*DATA SECTION*.
###

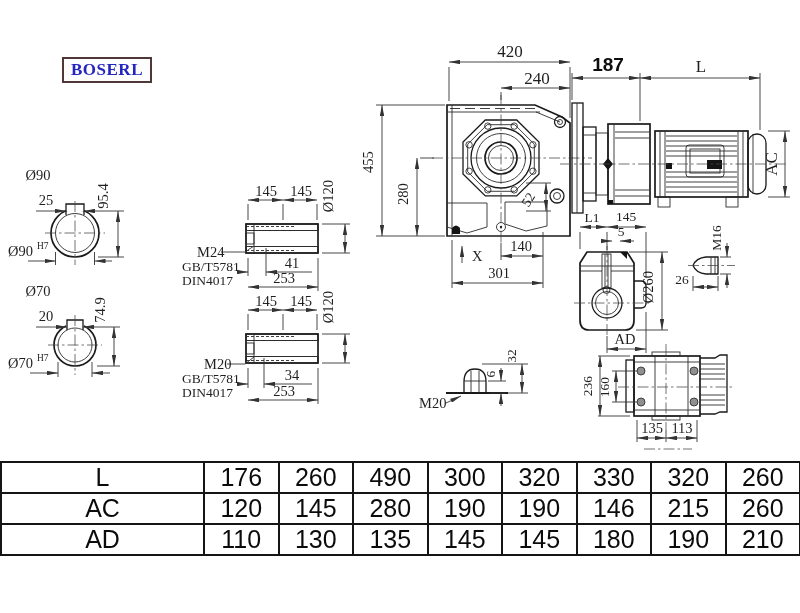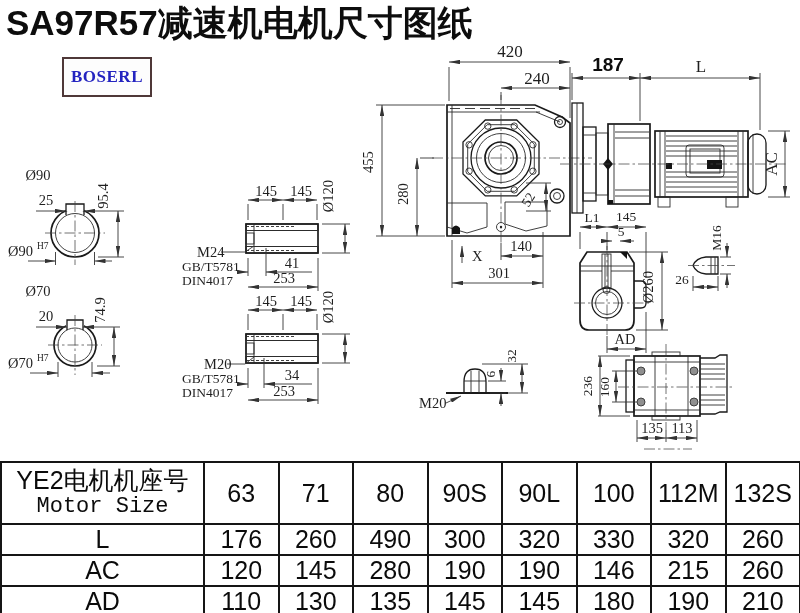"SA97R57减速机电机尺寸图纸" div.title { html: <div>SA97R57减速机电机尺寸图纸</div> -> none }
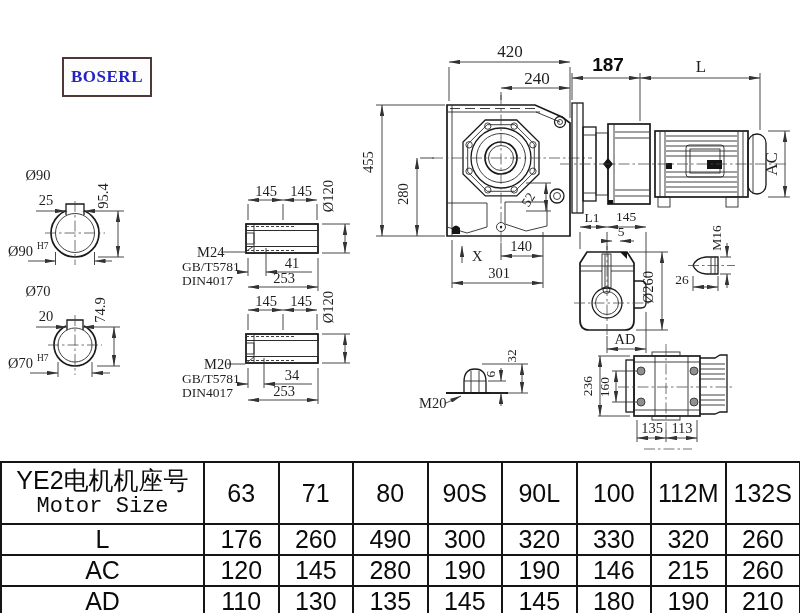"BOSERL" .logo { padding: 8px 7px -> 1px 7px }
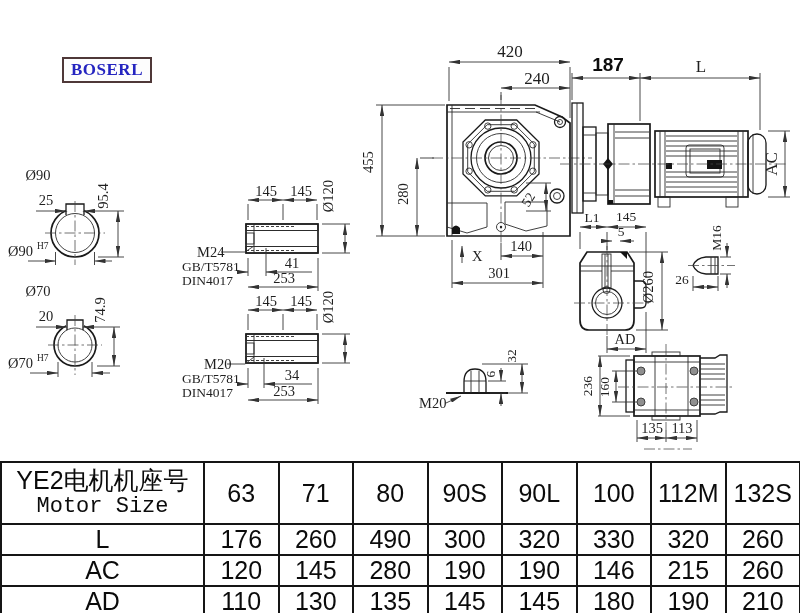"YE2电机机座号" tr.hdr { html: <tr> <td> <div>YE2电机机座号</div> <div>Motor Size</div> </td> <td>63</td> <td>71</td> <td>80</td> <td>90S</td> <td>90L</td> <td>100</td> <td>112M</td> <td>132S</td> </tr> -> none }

###

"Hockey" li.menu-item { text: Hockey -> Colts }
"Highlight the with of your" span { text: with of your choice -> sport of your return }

###

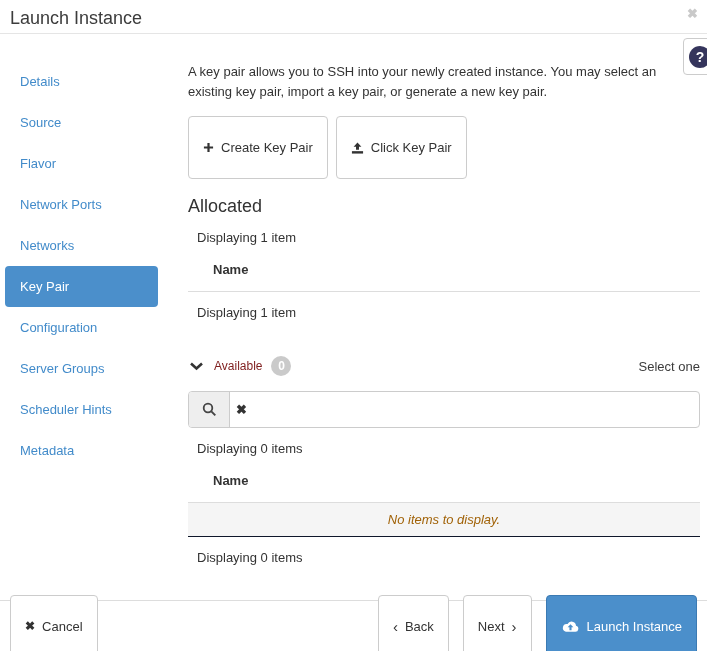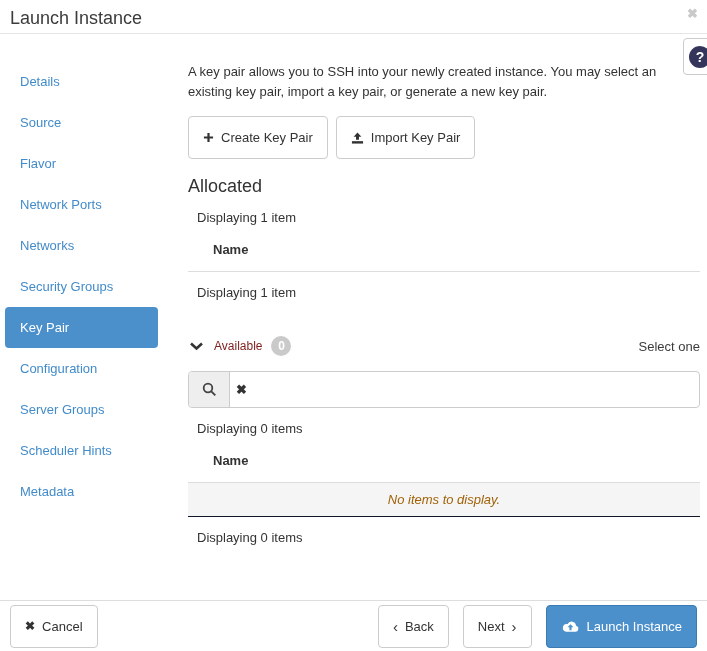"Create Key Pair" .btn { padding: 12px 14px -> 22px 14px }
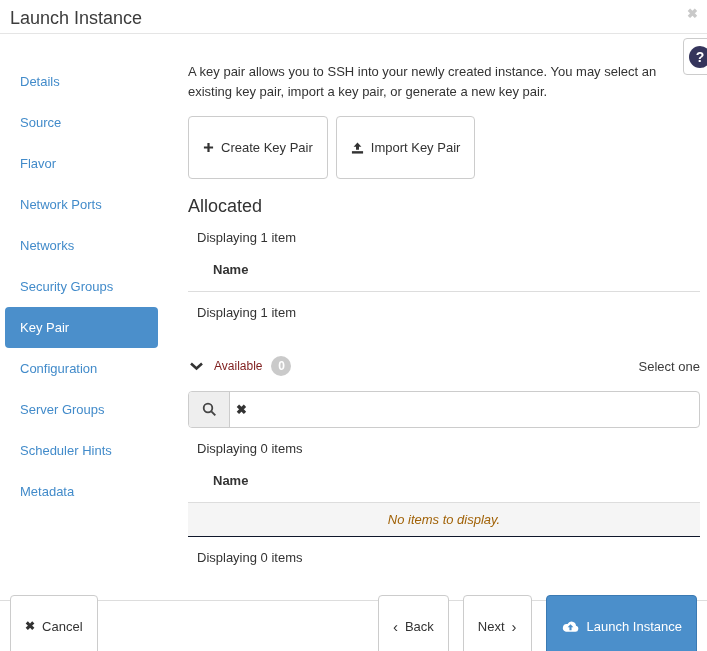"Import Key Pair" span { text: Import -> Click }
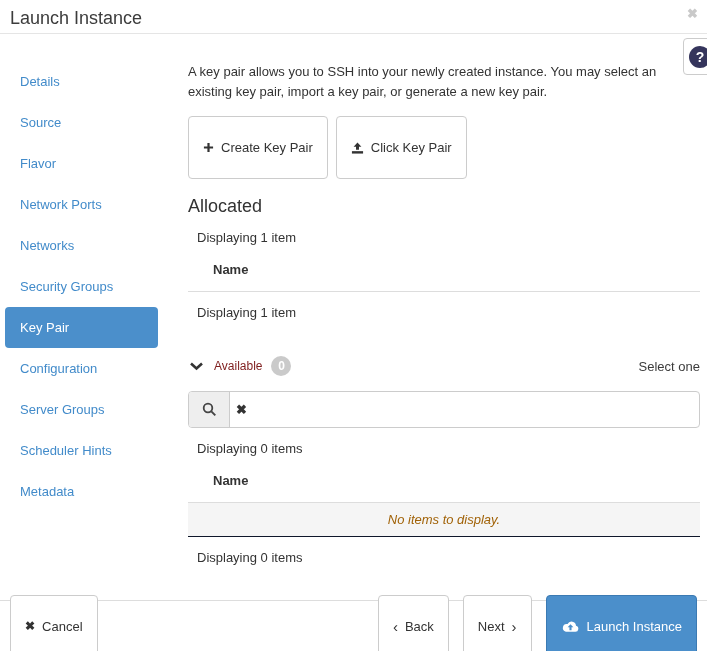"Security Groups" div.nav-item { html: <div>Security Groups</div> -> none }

###

The line holding "padding: 12px 14px" starts the copy and the line holding "html: <div>Security Groups</div>" ends it. Repeat those two lines above and all between them exactly, leaving out pictures.

"Create Key Pair" .btn { padding: 12px 14px -> 22px 14px }
"Import Key Pair" span { text: Import -> Click }
"Security Groups" div.nav-item { html: <div>Security Groups</div> -> none }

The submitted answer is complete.